Same great Postgres with a new player in town
Many of us have known how great Postgres was for years.
In fact I recall a conversation with some sales engineers about 6 years ago that previously worked for a large database vendor that really no one likes down in Redwood City. They were remarking how the biggest threat to them was Postgres. At first they were able to just brush it off saying it was open source and no real database could be open source. Then as they dug in they realized there was more there than most knew about and they would have to continually be finding ways to discredit it in sales conversations. Well it doesn’t look like those SEs or the rest of that company was too successful.
Postgres is certainly having it’s moment, and I personally don’t expect it to fade soon.
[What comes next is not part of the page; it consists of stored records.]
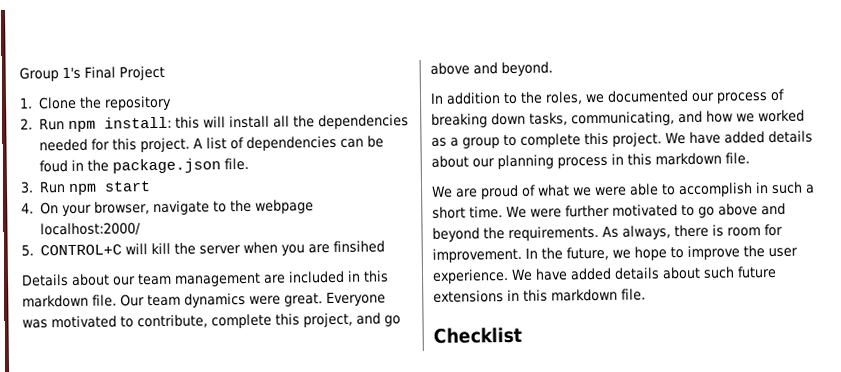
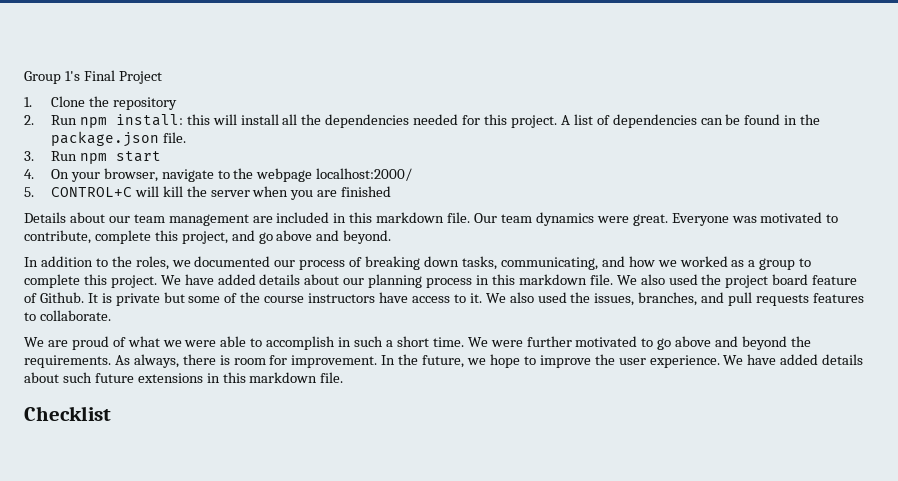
[38,160,68,173] foud -> [744,114,781,125] found
[332,240,385,253] finsihed -> [341,186,392,197] finished
(750, 158) none -> [616,274,858,288] [24,292,864,306] [24,310,111,321] We also used the project board feature of Github. It is private but some of the course instructors have access to it. We also used the issues, branches, and pull requests features to collaborate.

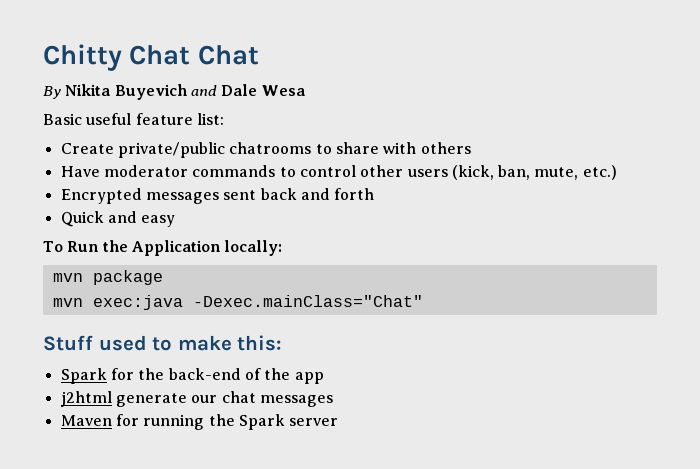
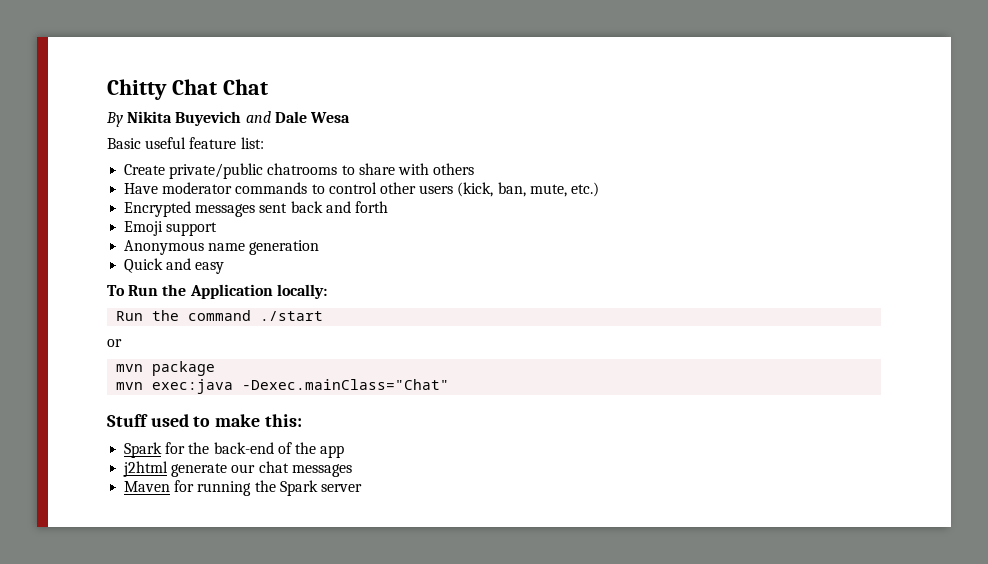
(375, 194) none -> [124,221,218,236] [124,240,320,255] // Emoji support // Anonymous name generation
(283, 248) none -> [116,310,324,321] [107,339,122,347] // Run the command ./start // or

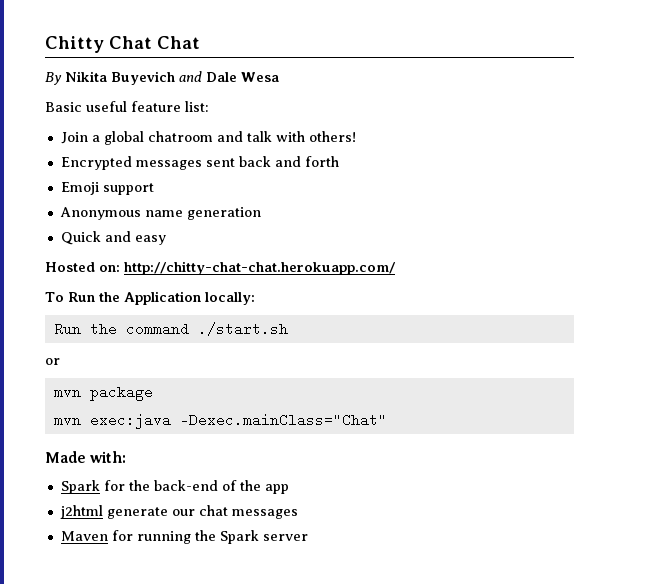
[124,163,475,179] [124,182,599,197] Create private/public chatrooms to share with others // Have moderator commands to control other users (kick, ban, mute, etc.) -> [60,131,356,145] Join a global chatroom and talk with others!
(225, 268) none -> [45,261,396,275] // Hosted on: http://chitty-chat-chat.herokuapp.com/
[260,311,324,321] ./start -> [197,322,288,336] ./start.sh
[107,414,302,427] Stuff used to make this: -> [45,451,127,463] Made with:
An equally interesting shift I’ve watched from the outside has been Microsoft’s shift to support and engage with the open source movement. Personally that shift is extremely exciting to see, especially today as they announce their general availability of their Postgres offering. And with their announcement it looks they’re not just dabbling but shipping a very compelling offering, notably high availability is built-in which means they’re very much targetting production workloads. With their GA release there are a number of interesting boxes checked:
- HIPPA, SOC, ISO compliances
- 99.99% uptime SLA
- Available in 22 regions
Personally I’m looking forward to the new competition for Postgres users as it’ll make Postgres better and better for all. When I was at Heroku and was running product for Heroku Postgres 7 years ago we were the only large major provider. Today that landscape looks a lot different and it just means more choice and more quality if you want to run Postgres. So welcome Microsoft, I look forward to giving Azure Postgres a try.